EXERCISE DESCRIPTION →
For this listing, the lines between the one holding "(353, 166) none" and the one holding "[66,296,356,310] [66,318,211,332] //", inclusive, must be set down exactly.

DATA →
* * * * *

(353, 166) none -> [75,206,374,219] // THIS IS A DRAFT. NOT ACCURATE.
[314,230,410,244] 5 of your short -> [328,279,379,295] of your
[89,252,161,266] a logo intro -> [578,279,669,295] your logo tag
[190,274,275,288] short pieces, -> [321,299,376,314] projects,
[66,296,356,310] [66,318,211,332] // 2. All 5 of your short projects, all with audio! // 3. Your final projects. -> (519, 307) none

* * * * *

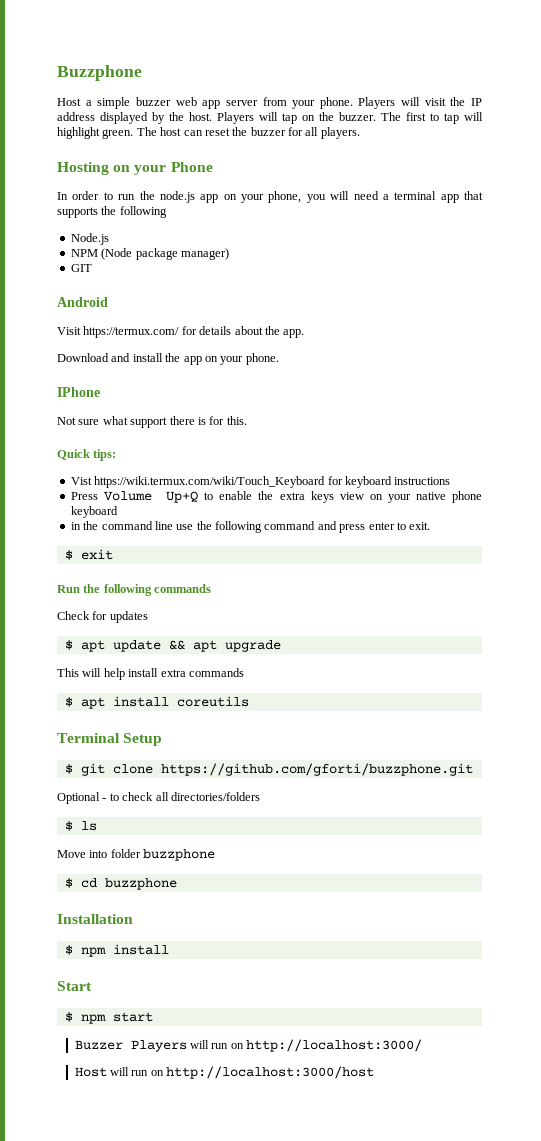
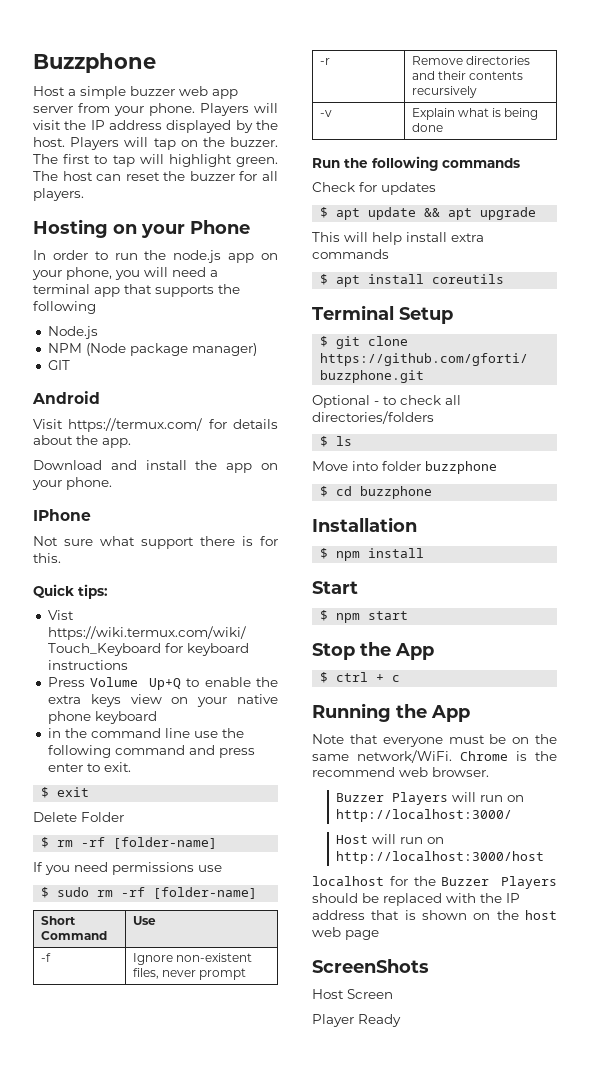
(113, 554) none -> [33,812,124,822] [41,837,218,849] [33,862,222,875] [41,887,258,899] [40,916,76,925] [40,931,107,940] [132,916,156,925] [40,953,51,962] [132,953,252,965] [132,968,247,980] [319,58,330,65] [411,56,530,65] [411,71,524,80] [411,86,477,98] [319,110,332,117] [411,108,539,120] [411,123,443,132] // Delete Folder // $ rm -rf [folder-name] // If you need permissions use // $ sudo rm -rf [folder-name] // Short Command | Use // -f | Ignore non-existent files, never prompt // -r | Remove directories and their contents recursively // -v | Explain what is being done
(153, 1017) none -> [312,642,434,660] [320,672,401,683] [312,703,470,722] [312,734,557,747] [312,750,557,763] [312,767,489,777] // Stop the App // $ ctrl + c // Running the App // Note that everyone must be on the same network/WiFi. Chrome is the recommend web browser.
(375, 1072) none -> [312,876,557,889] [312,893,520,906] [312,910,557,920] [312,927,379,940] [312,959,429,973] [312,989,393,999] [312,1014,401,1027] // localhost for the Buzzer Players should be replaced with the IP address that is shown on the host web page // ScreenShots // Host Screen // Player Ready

* * * * *

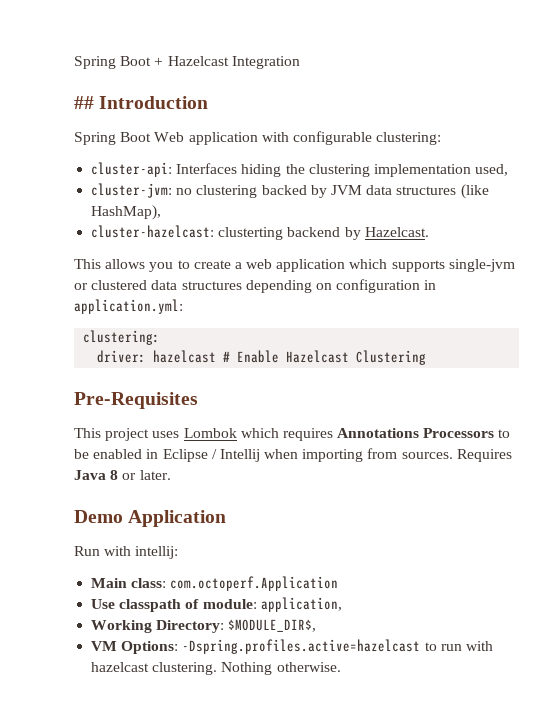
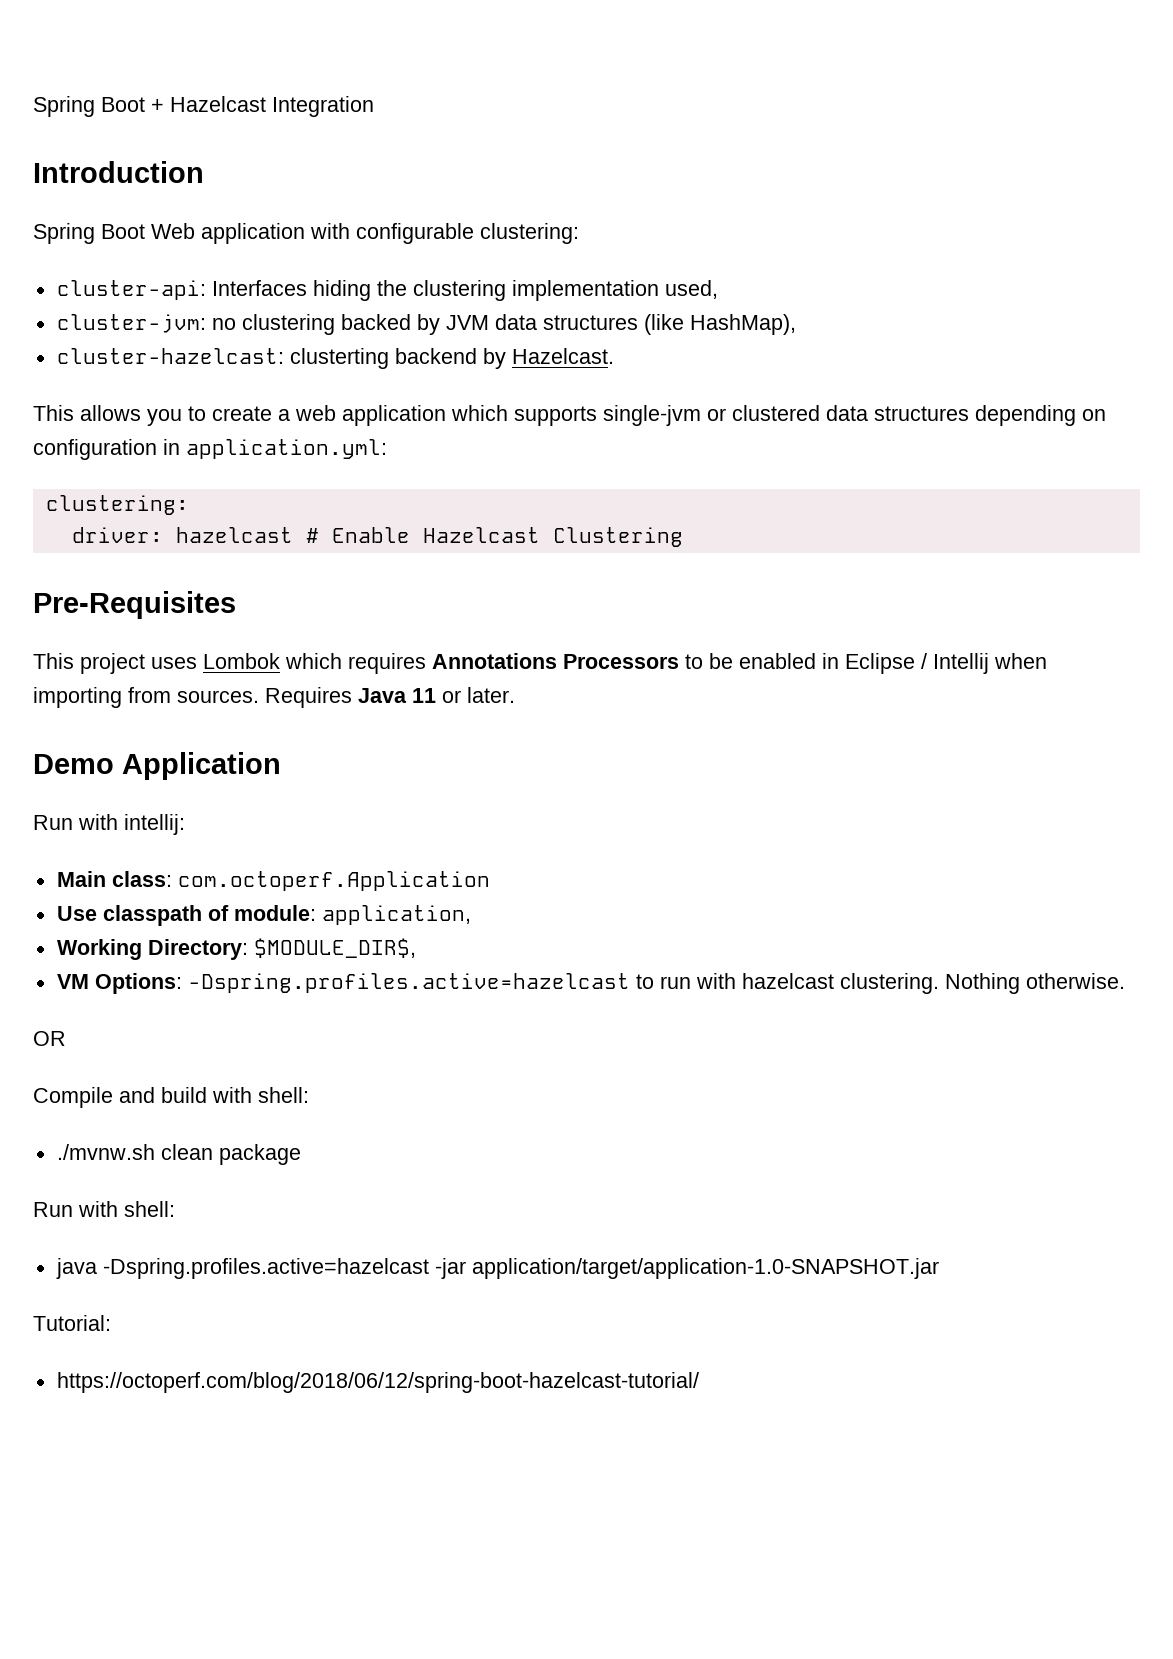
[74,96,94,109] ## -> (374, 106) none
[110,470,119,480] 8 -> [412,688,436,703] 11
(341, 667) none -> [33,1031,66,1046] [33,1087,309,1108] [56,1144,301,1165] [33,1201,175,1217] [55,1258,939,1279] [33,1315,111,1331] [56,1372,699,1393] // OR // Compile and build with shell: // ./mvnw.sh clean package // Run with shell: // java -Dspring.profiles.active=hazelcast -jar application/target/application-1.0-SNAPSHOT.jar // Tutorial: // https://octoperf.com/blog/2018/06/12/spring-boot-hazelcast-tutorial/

* * * * *

SOLUTION TO THIS EXERCISE →
(353, 166) none -> [75,206,374,219] // THIS IS A DRAFT. NOT ACCURATE.
[314,230,410,244] 5 of your short -> [328,279,379,295] of your
[89,252,161,266] a logo intro -> [578,279,669,295] your logo tag
[190,274,275,288] short pieces, -> [321,299,376,314] projects,
[66,296,356,310] [66,318,211,332] // 2. All 5 of your short projects, all with audio! // 3. Your final projects. -> (519, 307) none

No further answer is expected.